The new world of watching machine learning-enhanced streaming sports
Gone are the days when watching sports on television meant turning on the one and only broadcaster which owned the rights to televise an event. Several sports-specific OTT offerings have launched in the last year with broadcasters realizing that sports are the last bastion of streaming video for which viewers are willing to pay a premium. Indeed, 63% of sports fans say they would pay for an OTT subscription, and 50% of sports fans watch supplemental sports programming [i]. However, unless you lock in the rights to stream an event the equivalent of the Super Bowl, how do you differentiate yourself to attract and engage viewers? The answer could be machine learning. In this blogpost, we’ll explore how machine learning might just be the tool you didn’t know you needed.
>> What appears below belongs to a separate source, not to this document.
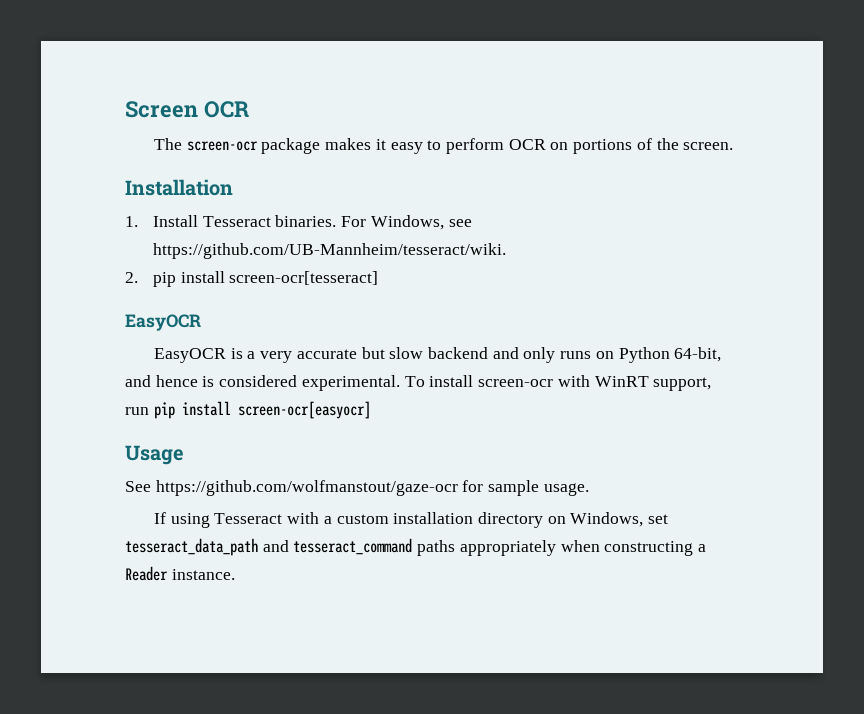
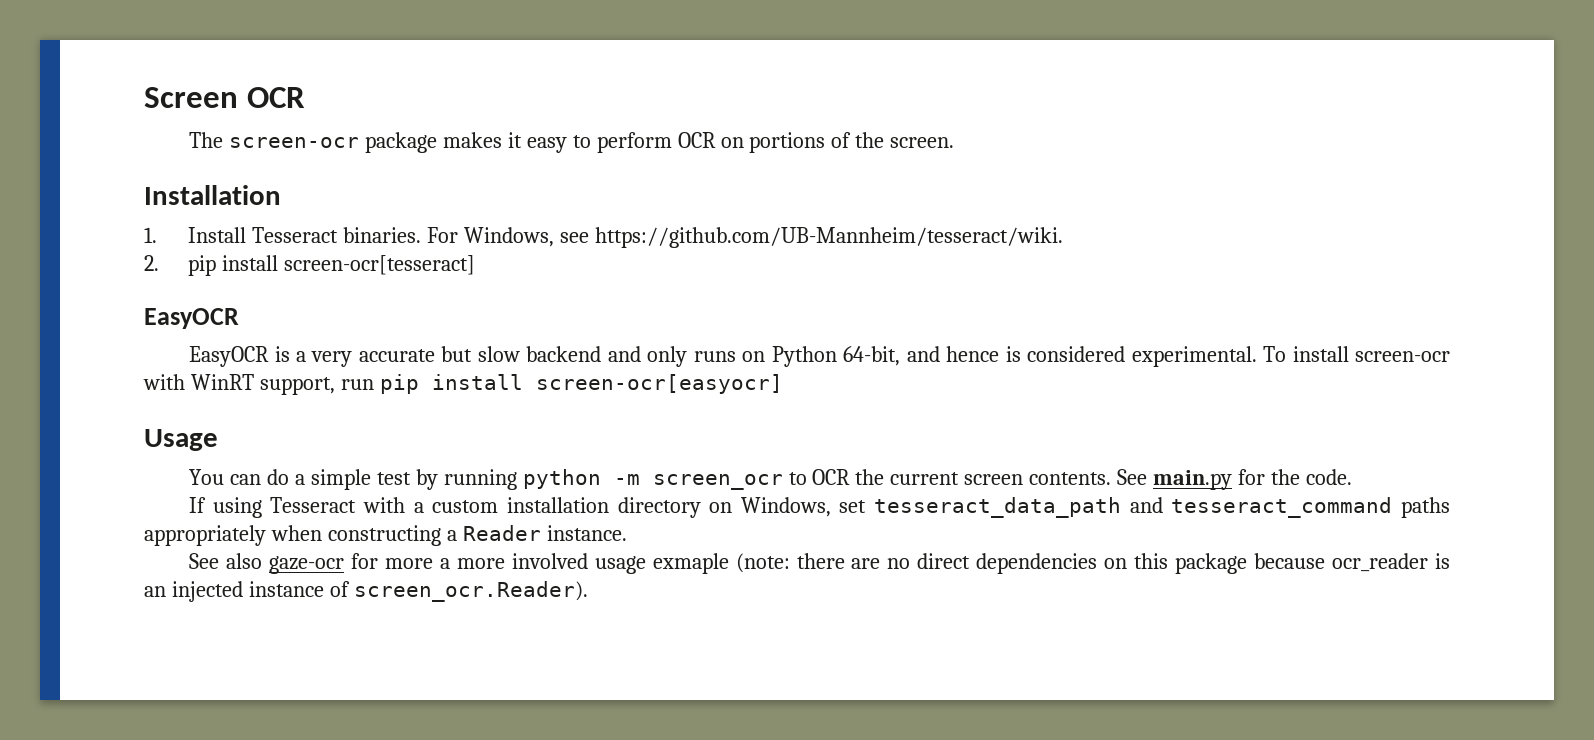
[125,480,589,496] See https://github.com/wolfmanstout/gaze-ocr for sample usage. -> [189,469,1352,490] You can do a simple test by running python -m screen_ocr to OCR the current screen contents. See main.py for the code.
(235, 574) none -> [189,553,1451,574] [144,581,588,602] // See also gaze-ocr for more a more involved usage exmaple (note: there are no direct dependencies on this package because ocr_reader is an injected instance of screen_ocr.Reader).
Increase Personalization and Accessibility
At its most basic, machine learning could be used to automate manual processes to streamline a workflow, ensure redundancy, and lower costs. A great everyday example is with captioning and translations. Today’s speech-to-text workflows involve a third party service provider creating the captions to accompany a live event. Services such as Amazon Transcribe Live can do the same not only at a fraction of the cost but with the resiliency and scalability of the cloud. Additionally, once the captions are readily available, translating that into multiple foreign languages is equally simple to accomplish with Amazon Translate. As a follow-on, a text-to-speech service such as Amazon Polly can be used to create a foreign audio track, all in real-time. So individuals watching the Olympics in Korea, Russia, Germany, France, and Spain no longer have to wait for the translated broadcast but can watch in their native language in simulcast.
Get Your Fan Fever On
For England’s Royal Wedding in 2018, the UK broadcaster Sky News launched a “Who’s Who” functionality to highlight celebrities as they appear on screen and present details about their connections to the royal family. Similarly, the Media Analysis solution – also powered by Amazon Rekognition, AWS Elemental MediaConvert, Amazon Transcribe and Comprehend – trains Rekognition with uploaded player images, deploying facial recognition to identify and track players. Better yet, because the analysis can track any location where a player appears in a video, sports fans can jump to any location in the video where their favorite player appears.
Tracking shots of players can surface updated player or game stats so fans are better informed and more engaged.
Advanced Highlight Reel Creation
Now imagine automating in real time the compilation of the most interesting highlights for a post-game review. In traditional broadcasting workflows, compilations require a staff member to mark the start and end points of the clip, take the action of clipping the video, storing the video in a repository, and then tagging the video with appropriate metadata so that it can be available through a content management system. Machine learning automates all of that. For example, highlight reels mostly include clips of touchdowns, runs, or baskets. Using Amazon Rekognition trained on changes to the scoreboard, you can identify those key scoring moments, then execute live clipping of video segments from different camera angles so that a viewer can later watch any angle.
Deliver the Stats
For those who want to geek out on stats, both the NFL and the MLB have deployed AWS’ machine learning services to provide their fans deeper insights into their games. NFL player tracking, known as Next Gen Stats, uses RFID to capture real time location data, speed and acceleration for every player, every play on every inch of the field. With the computational assistance of Amazon Sagemaker, Next Gen Stats reports on a variety of data like real-time location, speed, and acceleration. In the future, Next Gen Stats will leverage machine learning solutions to predict offensive and defensive formations, routes, and key events in games.
Similarly, MLBAM (MLB Advanced Media) Statcast uses machine vision and radar tracking of player and ball movement to give fans, broadcasters, and teams a better understanding of the dynamics and athleticism of the game of Major League Baseball in real-time. MLBAM estimates it produces about 7 terabytes of data per game and 17 petabytes of data in a single season [ii].
Put on Your Machine Learning Game Face
Artificial intelligence applied to sports could run the gamut from interest-based real-time content recommendations – such as those based on your favorite team or fantasy football league – to live VR-enhanced gaming platforms such as LiveLike which puts you in a virtual stadium with your friends. The commonality of most of these solutions is machine learning. When used to enhance the viewing experience, machine learning can give live sports broadcasters the competitive advantage to engage its audience without incurring significant cost or modification to broadcast workflows.